Transform to standard normal and change IDs to match those in VCF.


In [74]:
tpm = tpm[rna_meta[rna_meta.in_eqtl].index]
tpm.columns = rna_meta[rna_meta.in_eqtl].wgs_id
tpm_sn = cpb.general.transform_standard_normal(tpm)
tpm_sn.to_csv(os.path.join(outdir, 'tpm_sn.tsv'), sep='\t')

ec = ec[rna_meta[rna_meta.in_eqtl].index]
ec.columns = rna_meta[rna_meta.in_eqtl].wgs_id
ec_sn = cpb.general.transform_standard_normal(ec)
ec_sn.to_csv(os.path.join(outdir, 'ec_sn.tsv'), sep='\t')

gc = gc[rna_meta[rna_meta.in_eqtl].index]
gc.columns = rna_meta[rna_meta.in_eqtl].wgs_id
gc_sn = cpb.general.transform_standard_normal(gc)
gc_sn.to_csv(os.path.join(outdir, 'gc_sn.tsv'), sep='\t')

In [26]:
fig,axs = plt.subplots(2, 2)
ax = axs[0, 0]
ax.scatter(tpm_sn.ix[qvalues.index[0]], ec_sn.ix[qvalues.index[0]])
ax.set_ylabel('Expected counts')
ax.set_xlabel('TPM')
ax = axs[0, 1]
ax.scatter(tpm_sn.ix[qvalues.index[0]], gc_sn.ix[qvalues.index[0]])
ax.set_ylabel('Gene counts')
ax.set_xlabel('TPM')
ax = axs[1, 0]
ax.scatter(gc_sn.ix[qvalues.index[0]], ec_sn.ix[qvalues.index[0]])
ax.set_ylabel('Expected counts')
ax.set_xlabel('Gene counts')
plt.tight_layout();



In [85]:
def make_emmax_sh(gene, exp, exp_name):
    out = os.path.join(private_outdir, '{}_{}'.format(gene, exp_name))
    cpy.makedir(out)
    f = open(os.path.join(out, '{}.sh'.format(gene)), 'w')
    f.write('#!/bin/bash\n\n')
    f.write('#$ -N emmax_{}_{}_test\n'.format(gene, exp_name))
    f.write('#$ -l opt\n')
    f.write('#$ -l h_vmem=2G\n')
    f.write('#$ -pe smp 4\n')
    f.write('#$ -S /bin/bash\n')
    f.write('#$ -o {}.out\n'.format(os.path.join(out, gene)))
    f.write('#$ -e {}.err\n\n'.format(os.path.join(out, gene)))

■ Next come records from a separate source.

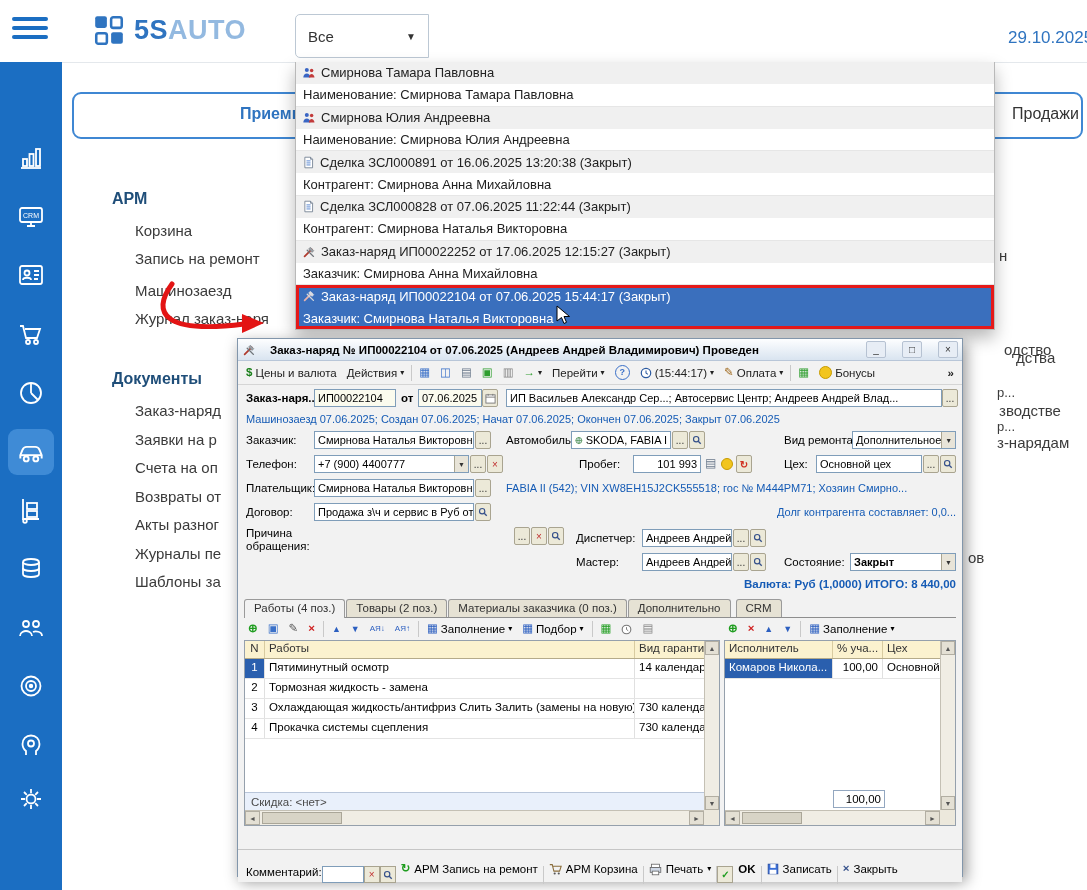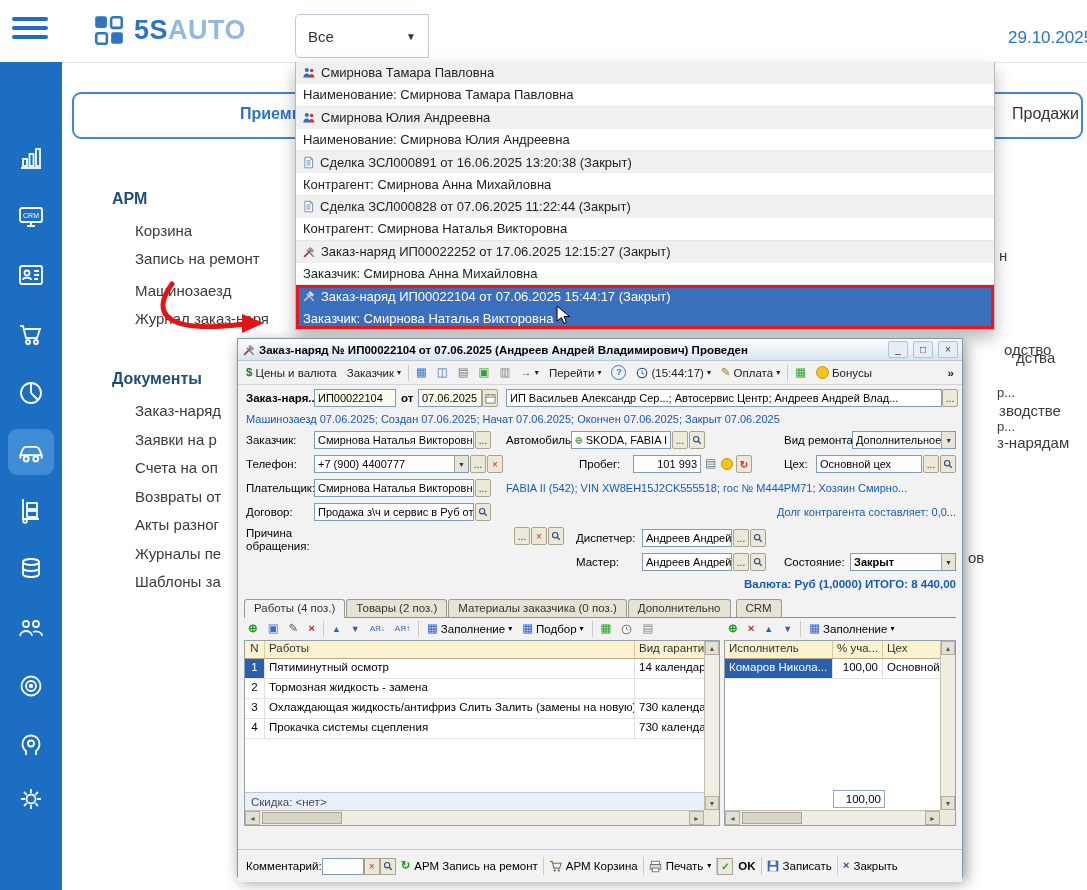--- a/index.html
+++ b/index.html
@@ -45,7 +45,7 @@
   .win{position:absolute;left:237px;top:338px;width:726px;height:539px;background:#f2f2f2;border:1px solid #8296ab;
        box-shadow:3px 5px 14px rgba(0,0,0,.42);z-index:6;box-sizing:border-box;font-size:11.5px}
   .ttl{position:absolute;left:0;top:0;right:0;height:22px;background:linear-gradient(#fdfeff,#d9e4f0);
-       border-bottom:1px solid #b8c6d8;display:flex;align-items:center;padding:0 4px;gap:3px;box-sizing:border-box}
+       border-bottom:1px solid #b8c6d8;display:flex;align-items:center;padding:0 4px;gap:14px;box-sizing:border-box}
   .ttl .t{font-weight:bold;font-size:11.5px;flex:1;white-space:nowrap;overflow:hidden}
   .wbtn{width:18px;height:15px;background:#e7edf5;border:1px solid #b6c2d2;border-radius:2px;display:flex;align-items:center;
         justify-content:center;font-size:10px;color:#333;margin-left:2px}

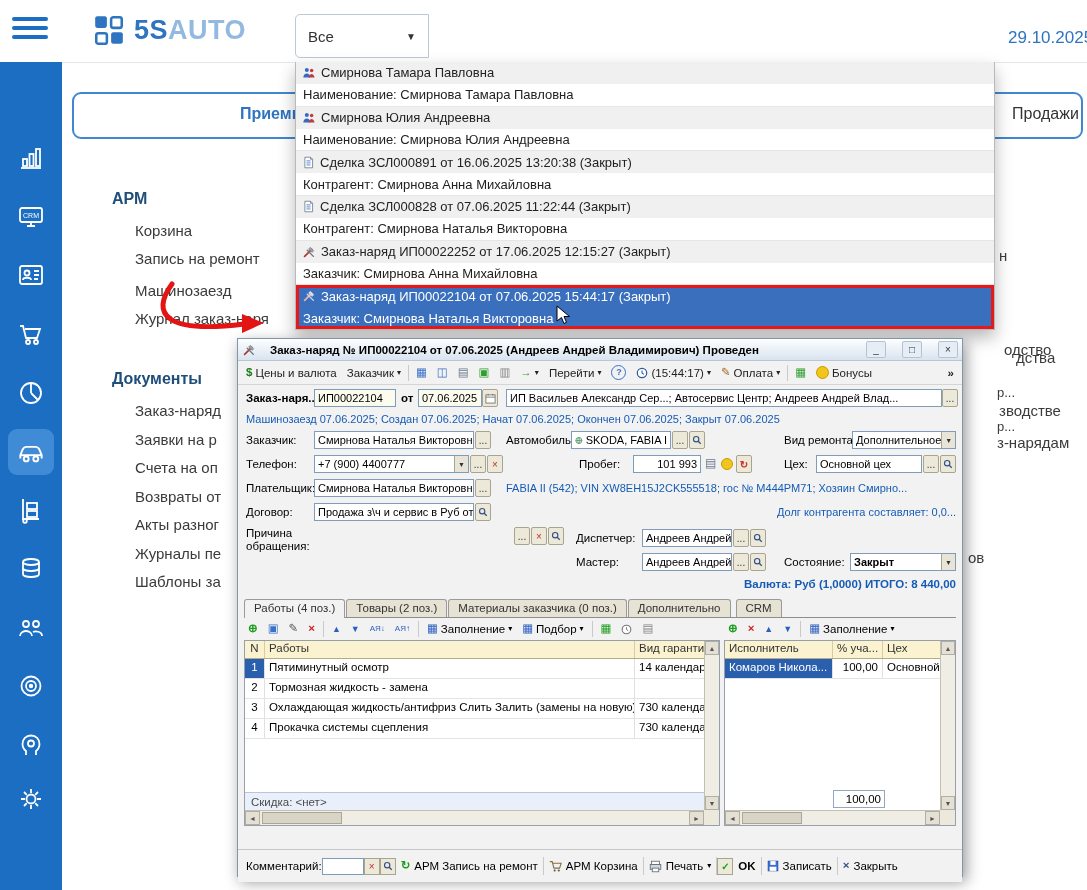--- a/index.html
+++ b/index.html
@@ -342,7 +342,7 @@
         <span>Цены и валюта</span>
       </span>
     <span class="tbtn">
-        <span>Заказчик</span>
+        <span>Действия</span>
         <i class="gi" style="font-size:8px">▾</i>
       </span>
     <span class="tsep"></span>

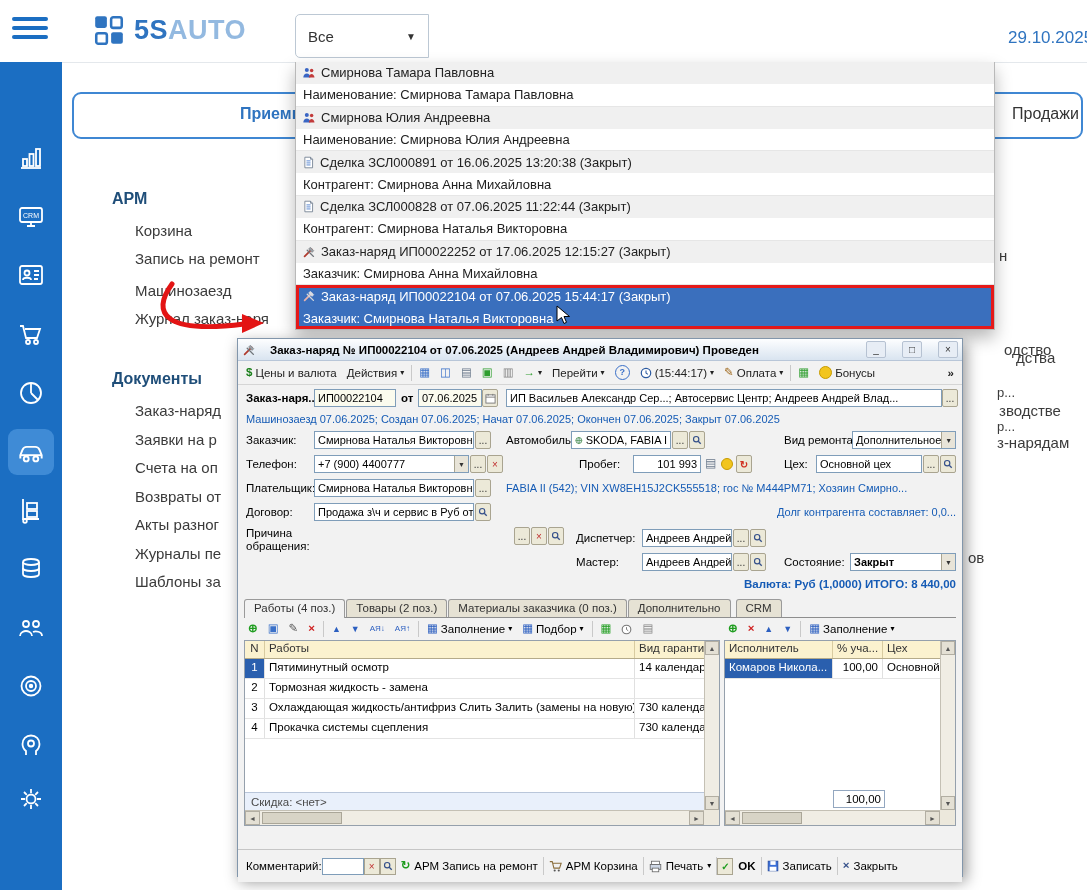--- a/index.html
+++ b/index.html
@@ -91,7 +91,7 @@
            font-size:11.5px;display:flex;align-items:center;justify-content:flex-end;padding:0 3px}
   
   .wfoot{position:absolute;left:0;right:0;top:510px;height:28px;border-top:1px solid #c6c6c6;background:#f2f2f2;
-         display:flex;align-items:center;padding:16px 8px;box-sizing:border-box;font-size:11.5px}
+         display:flex;padding:16px 8px;box-sizing:border-box;font-size:11.5px}
   .fbtn{display:inline-flex;align-items:center;gap:4px;padding:2px 4px;white-space:nowrap;border:1px solid transparent}
   .fsep{width:1px;height:18px;background:#c9c9c9;flex:none}
   .minifld{width:42px;height:17px;background:#fff;border:1px solid #7f9db9;box-sizing:border-box}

    f.write('module load cardips/1\n')
    f.write('source activate cie\n\n')

    f.write('python /frazer01/projects/CARDIPS/analysis/cardips-ipsc-eqtl/scripts/run_emmax.py \\\n')
    f.write('\t{} \\\n'.format(gene))
    f.write('\t/frazer01/projects/CARDIPS/analysis/cardips-ipsc-eqtl/private_output/eqtl_input/filtered_all/0000.vcf.gz \\\n')
    f.write('\t{} \\\n'.format(gene_to_regions[gene][0][3:]))
    f.write('\t{} \\\n'.format(exp))
    f.write('\t/frazer01/projects/CARDIPS/analysis/cardips-ipsc-eqtl/output/eqtl_input/emmax_samples.tsv \\\n')
    f.write('\t/frazer01/projects/CARDIPS/analysis/cardips-ipsc-eqtl/output/eqtl_input/wgs.kin \\\n')
    f.write('\t{} \\\n'.format(out))
    f.write('\t-c /frazer01/projects/CARDIPS/analysis/cardips-ipsc-eqtl/output/eqtl_input/emmax_full.tsv \\\n')
    f.write('\t-a 0\n')
    f.close()
    return os.path.join(out, '{}.sh'.format(gene))

In [ ]:
genes = qvalues.index[0:5000:500]
names = ['tpm', 'ec', 'gc']
for gene in genes:
    for i,exp in enumerate([os.path.join(outdir, 'tpm_sn.tsv'), 
                            os.path.join(outdir, 'ec_sn.tsv'), 
                            os.path.join(outdir, 'gc_sn.tsv')]):
        exp_name = names[i]
        fn = make_emmax_sh(gene, exp, exp_name)
        !qsub {fn}

In [103]:
def plot_results(gene):
    gene = genes[0]
    fn = os.path.join(private_outdir, '{}_tpm'.format(gene), gene + '.tsv')
    tpm_res = ciepy.read_emmax_output(fn).dropna()
    fn = os.path.join(private_outdir, '{}_ec'.format(gene), gene + '.tsv')
    ec_res = ciepy.read_emmax_output(fn).dropna()
    fn = os.path.join(private_outdir, '{}_gc'.format(gene), gene + '.tsv')
    gc_res = ciepy.read_emmax_output(fn).dropna()
    for c in ['BETA', 'R2']:
        df = pd.DataFrame({'tpm': tpm_res[c], 'ec': ec_res[c], 'gc': gc_res[c]})
        sns.pairplot(df)
        plt.title(c)
    df = pd.DataFrame({'tpm': -np.log10(tpm_res['PVALUE']), 
                       'ec': -np.log10(ec_res['PVALUE']), 
                       'gc': -np.log10(gc_res['PVALUE'])})
    sns.pairplot(df)
    plt.title('$-\log_{10}$ $p$ value');

In [104]:
for g in genes:
    plot_results(g)


/frazer01/home/cdeboever/software/anaconda/envs/cie/lib/python2.7/site-packages/matplotlib/pyplot.py:516: RuntimeWarning: More than 20 figures have been opened. Figures created through the pyplot interface (`matplotlib.pyplot.figure`) are retained until explicitly closed and may consume too much memory. (To control this warning, see the rcParam `figure.max_open_warning`).
  max_open_warning, RuntimeWarning)

We can see that expected counts and naive counts are very similar. TPM seems to have larger $R^2$ and $\beta$ values.